The justification for the Republican position on abortion is the inverse: the issue, they say, is not the freedom of a pregnant woman to choose but rather the right of a fetus, even a non-viable one, to live. Where that right is spelled out in the Constitution I don’t know. Certainly fetuses in the 18th century had no such right. I suspect that if men got pregnant the position would be reversed: freedom to choose would prevail, as it does for vaccines and guns.
Along with denying the validity of the 2020 election results and objecting to teaching about slavery in American schools, these three issues have come to define what it means to be a stalwart Republican today.
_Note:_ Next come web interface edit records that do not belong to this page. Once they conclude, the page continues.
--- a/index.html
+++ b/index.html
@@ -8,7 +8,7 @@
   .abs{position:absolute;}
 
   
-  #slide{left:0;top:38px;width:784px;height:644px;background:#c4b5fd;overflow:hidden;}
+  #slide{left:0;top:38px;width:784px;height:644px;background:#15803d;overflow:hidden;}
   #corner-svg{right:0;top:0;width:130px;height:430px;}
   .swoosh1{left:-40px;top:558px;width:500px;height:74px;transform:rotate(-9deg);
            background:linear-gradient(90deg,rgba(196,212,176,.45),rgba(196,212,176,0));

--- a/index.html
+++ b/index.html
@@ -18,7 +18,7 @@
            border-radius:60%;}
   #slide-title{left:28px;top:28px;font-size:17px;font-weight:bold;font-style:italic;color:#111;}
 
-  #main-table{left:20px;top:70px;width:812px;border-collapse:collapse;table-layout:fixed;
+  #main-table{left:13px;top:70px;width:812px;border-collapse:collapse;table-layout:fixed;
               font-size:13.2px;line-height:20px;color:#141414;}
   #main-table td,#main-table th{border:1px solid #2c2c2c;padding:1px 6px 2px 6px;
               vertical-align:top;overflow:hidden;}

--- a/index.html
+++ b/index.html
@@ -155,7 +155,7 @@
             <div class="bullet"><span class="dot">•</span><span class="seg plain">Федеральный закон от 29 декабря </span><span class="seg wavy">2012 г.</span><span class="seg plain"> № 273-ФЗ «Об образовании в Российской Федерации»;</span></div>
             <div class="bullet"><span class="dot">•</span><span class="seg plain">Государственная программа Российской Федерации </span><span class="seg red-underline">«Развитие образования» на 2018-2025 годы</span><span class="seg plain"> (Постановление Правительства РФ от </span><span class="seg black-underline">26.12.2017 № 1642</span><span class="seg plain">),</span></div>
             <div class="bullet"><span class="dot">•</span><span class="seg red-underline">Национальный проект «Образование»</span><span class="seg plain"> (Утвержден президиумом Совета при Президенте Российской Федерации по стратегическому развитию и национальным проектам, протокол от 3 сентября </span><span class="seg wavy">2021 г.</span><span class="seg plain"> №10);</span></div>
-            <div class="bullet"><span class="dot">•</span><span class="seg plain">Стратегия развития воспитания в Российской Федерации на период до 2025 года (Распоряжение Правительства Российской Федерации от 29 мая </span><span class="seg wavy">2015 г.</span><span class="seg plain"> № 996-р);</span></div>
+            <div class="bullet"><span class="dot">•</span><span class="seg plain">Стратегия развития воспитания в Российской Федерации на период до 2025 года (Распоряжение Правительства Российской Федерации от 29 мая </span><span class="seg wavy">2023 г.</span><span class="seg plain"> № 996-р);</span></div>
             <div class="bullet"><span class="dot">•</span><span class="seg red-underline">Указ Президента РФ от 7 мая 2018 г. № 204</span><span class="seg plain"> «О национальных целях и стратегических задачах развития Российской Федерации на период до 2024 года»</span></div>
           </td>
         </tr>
Identity is not subject to logic or persuasion. Attempts to convince are treated instead as attacks on identity. Once people are convinced their identity is being attacked, they will regard almost any response as justified. Party becomes self. Self-defense is justified.
Thus the growing effort to bias elections irretrievably in the Republican direction, through gerrymandering, restrictions on voting, empowering of state legislatures to interfere in elections and even overturn election results. Texas has no problem with using the added members of the House of Representatives it is entitled to because of increased numbers of LatinX and other minorities to increase white Republican representation in Congress. Other Republican-controlled states will follow suit.
So the Republican positions on these three social issues, by establishing a clear identity, help to justify anti-democratic measures intended to keep Republicans in power no matter what. The consequent deaths are ignored. Those of you who follow the Balkans and the Middle East, about which I more commonly write, will understand what this is all about. Identity politics has come to America, with a vengeance.